We had reports this morning of timeouts and failures with PUT and GET
requests to our Ceph RGW cluster. I found these messages in the RGW
log:
RGWReshardLock::lock failed to acquire lock on
bucket_name:bucket_instance ret=-16
NOTICE: resharding operation on bucket index detected, blocking
block_while_resharding ERROR: bucket is still resharding, please retry
Which were preceded by many of these, which I think are normal/expected.
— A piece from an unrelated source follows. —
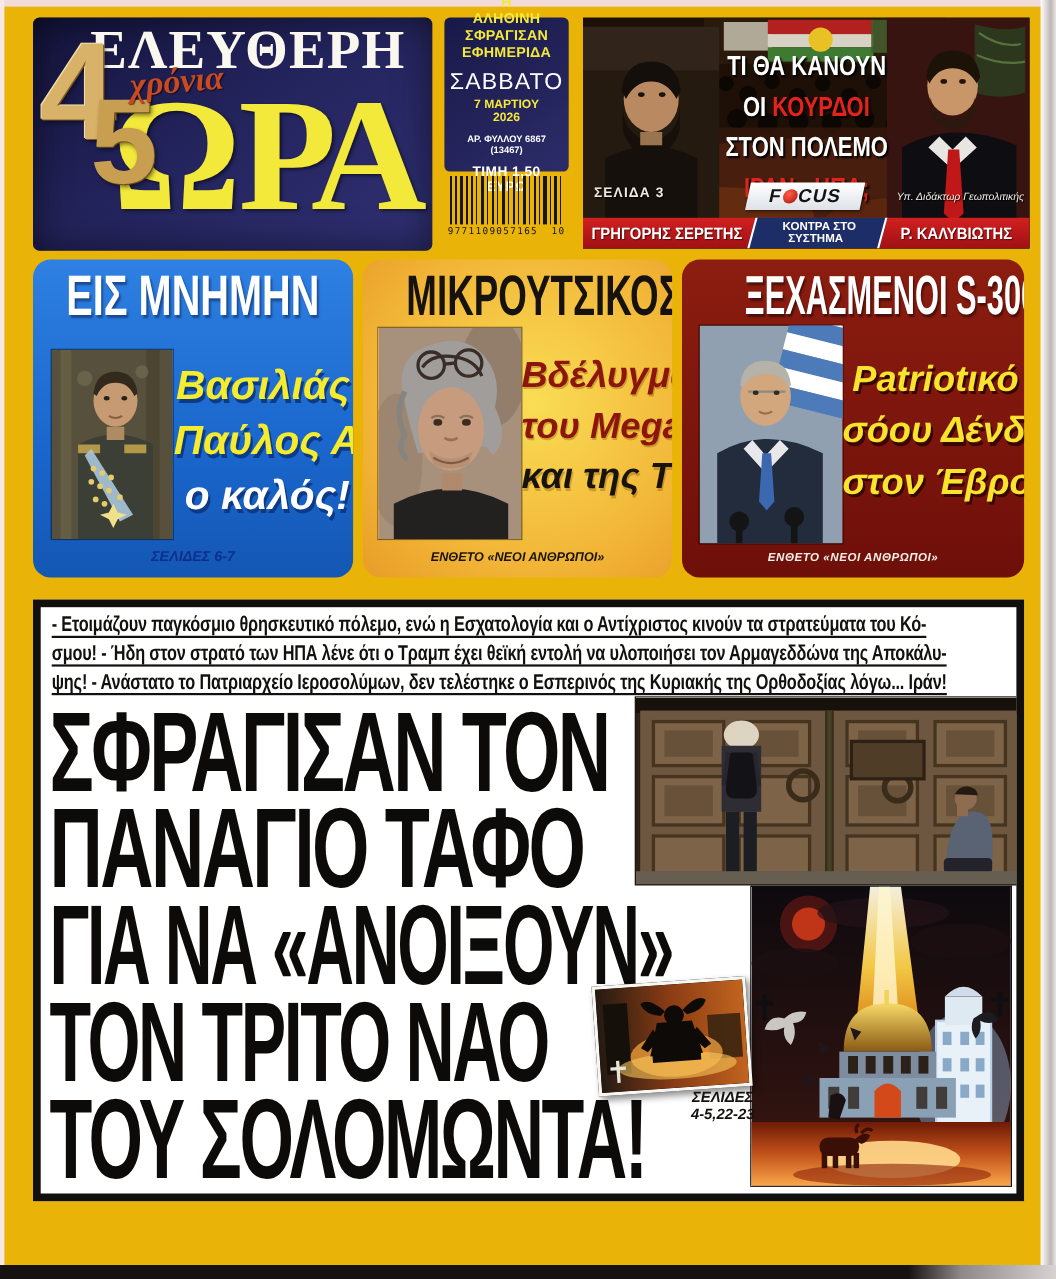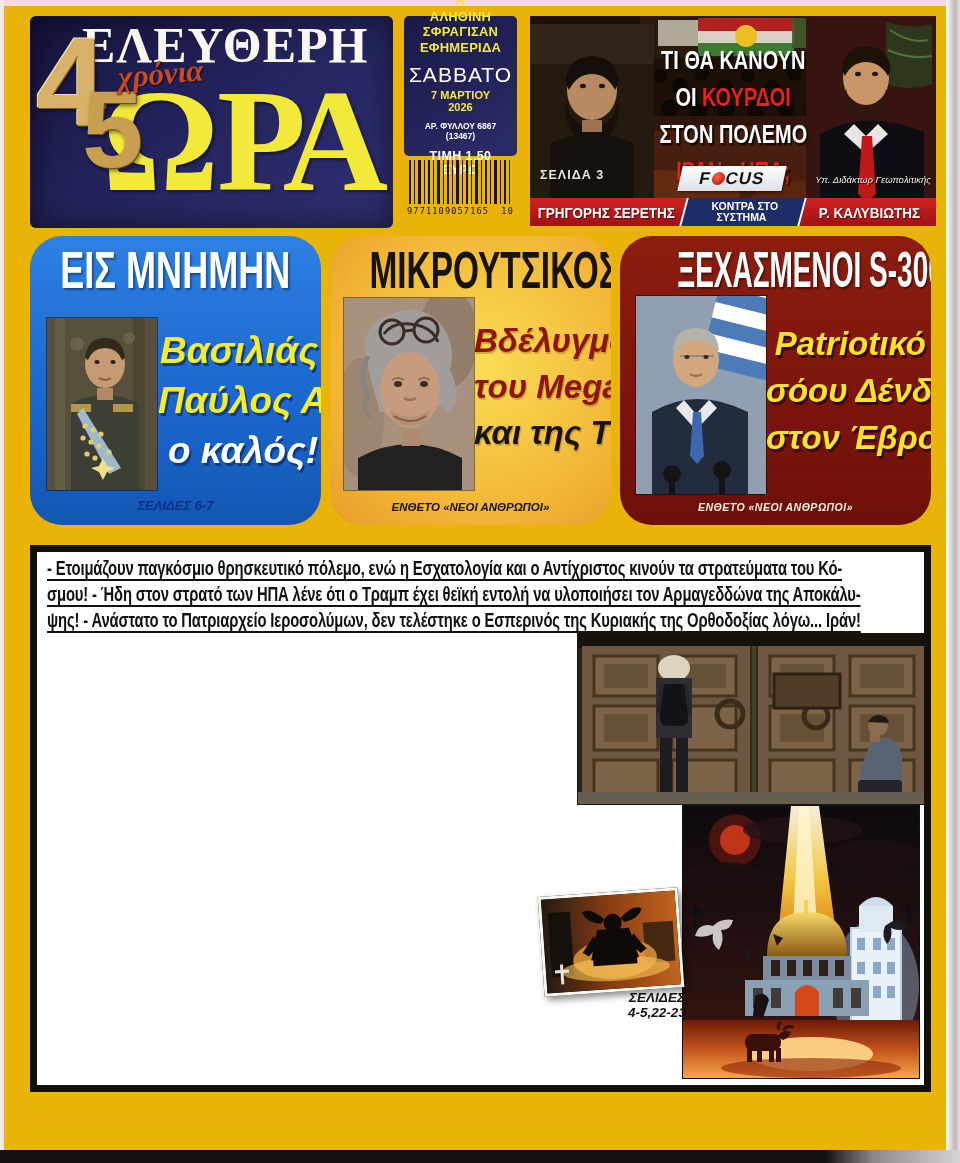"ΕΙΣ ΜΝΗΜΗΝ" .teaser { border-radius: 32px -> 16px }
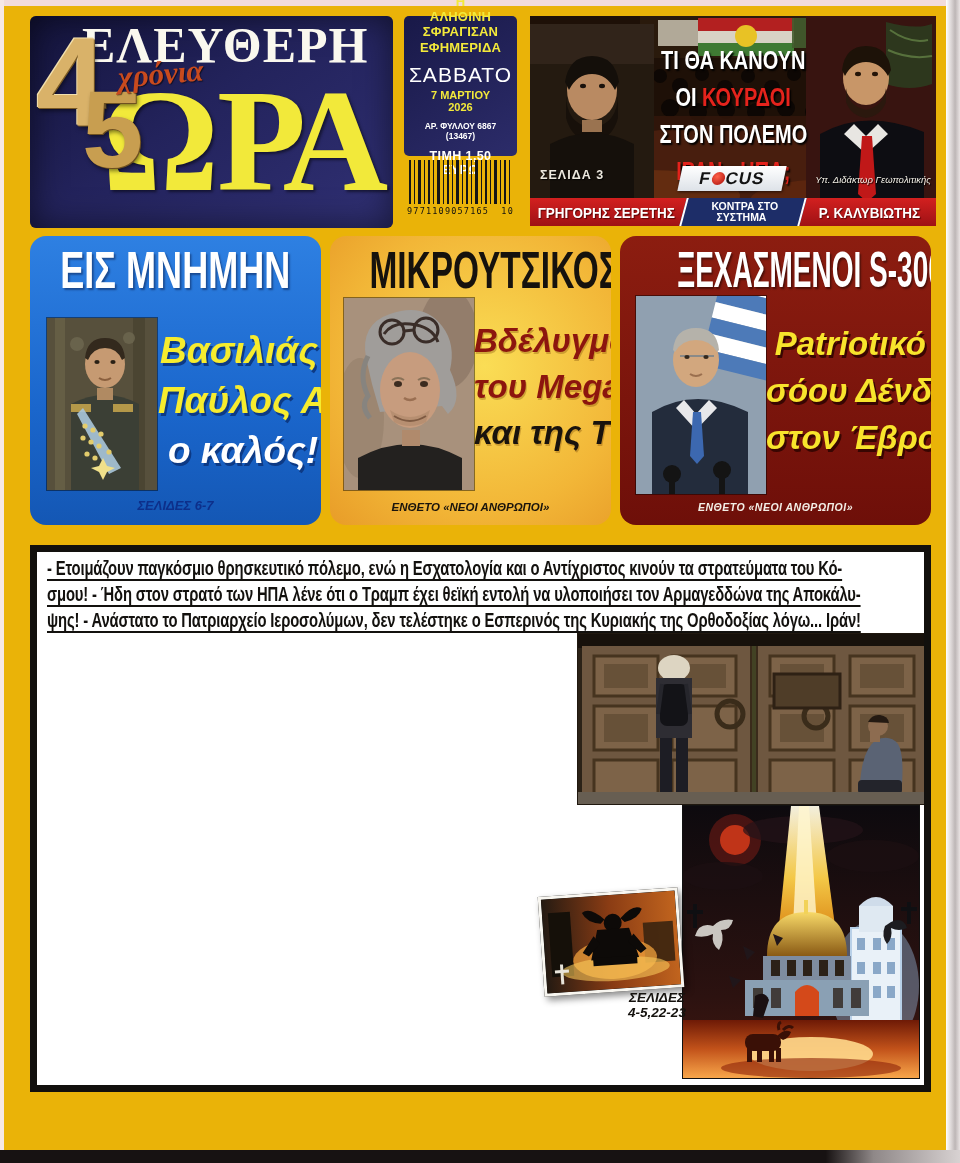"ΣΦΡΑΓΙΣΑΝ ΤΟΝ" div.headline { html: none -> <div> <div> <span>ΣΦΡΑΓΙΣΑΝ ΤΟΝ</span> </div> <div> <span>ΠΑΝΑΓΙΟ ΤΑΦΟ</span> </div> <div> <span>ΓΙΑ ΝΑ «ΑΝΟΙΞΟΥΝ»</span> </div> <div> <span>ΤΟΝ ΤΡΙΤΟ ΝΑΟ</span> </div> <div> <span>ΤΟΥ ΣΟΛΟΜΩΝΤΑ!</span> </div> </div> }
check_bucket_shards: resharding needed: stats.num_objects=6415879
shard max_objects=6400000
Our RGW cluster sits behind haproxy which notified me approx 90
seconds after the first 'resharding needed' message that no backends
were available. It appears this dynamic reshard process caused the
RGWs to lock up for a period of time. Roughly 2 minutes later the
reshard error messages stop and operation returns to normal.
Looking back through previous RGW logs, I see a similar event from
about a week ago, on the same bucket. We have several buckets with
shard counts exceeding 1k (this one only has 128), and much larger
object counts, so clearly this isn't the first time dynamic sharding
has been invoked on this cluster.
Has anyone seen this? I expect it will come up again, and can turn up
debugging if that'll help. Thanks for any assistance!
Josh
Show replies by thread
Any thoughts on this? We just experienced this again last night. Our 3
RGW servers had issues servicing requests for approx 7 minutes while
this reshard happened. Our users received 5xx errors from haproxy
which fronts the RGW instances. Haproxy is configured with a backend
server timeout of 60 seconds and logged a couple thousand connections
with terminating code 'sH--', indicating the RGWs did not return
response headers within that time.
This is especially concerning because it happens on many buckets, not
just the one currently being resharded.
I am testing Nautilus on our dev cluster, are there any known fixes
for this issue included?
Regards,
Josh
On Thu, Oct 31, 2019 at 2:43 PM Josh Haft <paccrap(a)gmail.com> wrote:
>
> Hi,
>
> Currently running Mimic 13.2.5.
>
> We had reports this morning of timeouts and failures with PUT and GET
> requests to our Ceph RGW cluster. I found these messages in the RGW
> log:
> RGWReshardLock::lock failed to acquire lock on
> bucket_name:bucket_instance ret=-16
> NOTICE: resharding operation on bucket index detected, blocking
> block_while_resharding ERROR: bucket is still resharding, please retry
>
> Which were preceded by many of these, which I think are normal/expected.
> check_bucket_shards: resharding needed: stats.num_objects=6415879
> shard max_objects=6400000
>
> Our RGW cluster sits behind haproxy which notified me approx 90
> seconds after the first 'resharding needed' message that no backends
> were available. It appears this dynamic reshard process caused the
> RGWs to lock up for a period of time. Roughly 2 minutes later the
> reshard error messages stop and operation returns to normal.
>
> Looking back through previous RGW logs, I see a similar event from
> about a week ago, on the same bucket. We have several buckets with
> shard counts exceeding 1k (this one only has 128), and much larger
> object counts, so clearly this isn't the first time dynamic sharding
> has been invoked on this cluster.
>
> Has anyone seen this? I expect it will come up again, and can turn up
> debugging if that'll help. Thanks for any assistance!
> Josh